APEX would give a plot of land to a company that is expected to create 4,000 jobs and is a large financial investment for whichever state makes the deal. Currently there is speculation that Kansas’ competitor is Oklahoma.
The bill has sparked conversations due to the secrecy behind the matter. Kansans are unaware who the company legislature is offering $1 billion tax breaks, subsidies and funding to is. Legislators themselves are not told who the company is without signing a non-disclosure agreement.
“I do not know the identity of the company and I was offered to sign a non-disclosure agreement,” Longbine said. “Quite frankly I didn’t want to do it because I’ve been asked 150 times ‘who is it’ and I didn’t want to have to say I can’t tell you. I’d rather just tell you I don’t know.”
Schreiber and Smith also do not know who the company is.
Longbine, Scheiber and Smith are all in favor of this bill and deal with the hopes that it will help further finance Kansas. Through the promise of 4,000 new jobs and a $4 billion investment into the state through this deal.
“We do know it will be in Northeast Kansas. My suspicion is possibly the retired ammunition plant near Desoto,” said Longbine. “It could be in Eastern Douglas County or Western Wyandotte County or up around the Tonganoxie area, there is some land available up there. But this is a huge opportunity for the state of Kansas.”
The legislature is also currently deciding between two new district maps, the Blue Stem map and the Ad Astra 2 map.
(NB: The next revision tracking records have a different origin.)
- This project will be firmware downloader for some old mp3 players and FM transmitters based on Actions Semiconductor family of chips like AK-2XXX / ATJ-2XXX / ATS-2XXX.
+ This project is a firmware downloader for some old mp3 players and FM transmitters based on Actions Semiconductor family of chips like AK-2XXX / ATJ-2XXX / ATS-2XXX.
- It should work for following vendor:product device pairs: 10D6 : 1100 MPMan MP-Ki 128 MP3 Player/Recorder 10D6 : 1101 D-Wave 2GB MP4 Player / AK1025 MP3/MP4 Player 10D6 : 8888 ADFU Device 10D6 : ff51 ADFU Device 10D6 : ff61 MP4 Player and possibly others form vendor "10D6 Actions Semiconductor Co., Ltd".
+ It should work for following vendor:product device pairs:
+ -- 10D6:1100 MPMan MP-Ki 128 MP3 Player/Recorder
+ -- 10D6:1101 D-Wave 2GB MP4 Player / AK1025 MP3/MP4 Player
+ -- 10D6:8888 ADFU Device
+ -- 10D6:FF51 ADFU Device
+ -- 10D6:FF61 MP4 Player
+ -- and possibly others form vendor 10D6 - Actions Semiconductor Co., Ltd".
When legislation redistricts and remaps the state after each census, it changes the functions of the state and at a localized level. Certain counties could be split or redistricted changing who their representatives are, ac-cording to Smith.
Longbine, Schreiber and Smith are in support of the Ad Astra map for a few different reasons but the largest being that it does not split Lyon County and does not heavily change the nearby area’s placements.
“What you try to do is you try to come up with the best set of numbers that you can with the least amount of deviation,” said Smith. “There was zero amount of deviation in this (Ad Astra) map. Which was one thing we were shooting for.”
They were also made aware that this map will most likely go to the Kansas Supreme Court to determine if gerrymandering was at play in its making.
Another legislative dialogue will be held March 19 at Flint Hills Technical College. The live-stream of the dialogue can be found on the Emporia Chamber of Commerce Facebook page and can still be viewed.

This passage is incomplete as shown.